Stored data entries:
──────

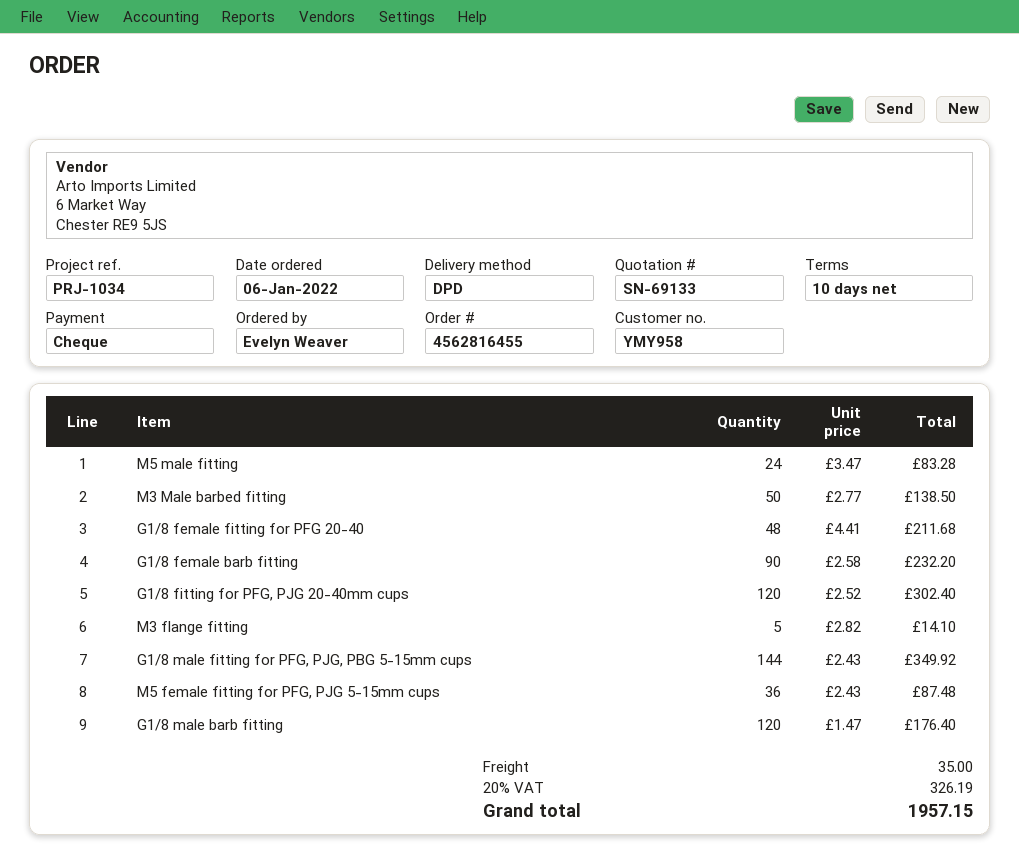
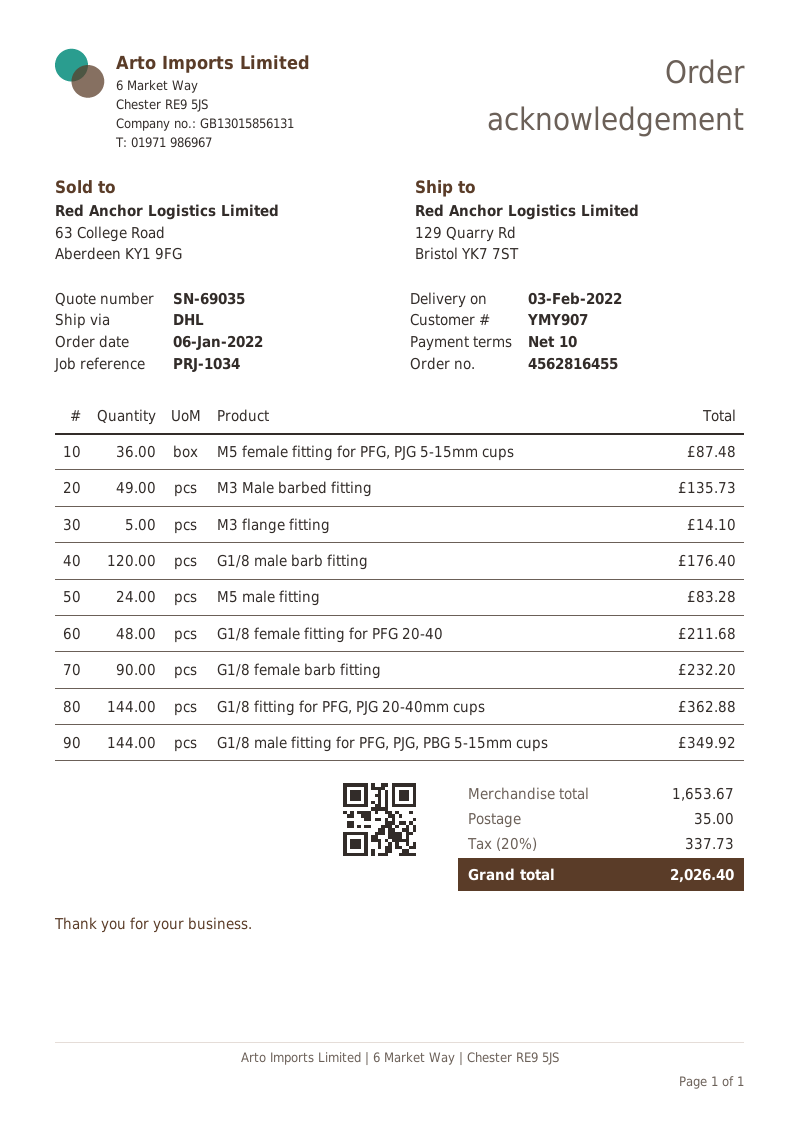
quote number: SN-69133 -> SN-69035
customer number: YMY958 -> YMY907
shipping method: DPD -> DHL
M3 Male barbed fitting: 50 for 138.50 -> 49 for 135.73
G1/8 fitting for PFG, PJG 20-40mm cups: 120 for 302.40 -> 144 for 362.88
tax: 20% = 326.19 -> 20% = 337.73
total: 1957.15 -> 2026.40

──────

EXERCISE INSTRUCTIONS: Every line from the one containing "M3 Male barbed" through the last line of the entries should be output exactly; nothing else belongs in the reply.

TASK RESULT:
M3 Male barbed fitting: 50 for 138.50 -> 49 for 135.73
G1/8 fitting for PFG, PJG 20-40mm cups: 120 for 302.40 -> 144 for 362.88
tax: 20% = 326.19 -> 20% = 337.73
total: 1957.15 -> 2026.40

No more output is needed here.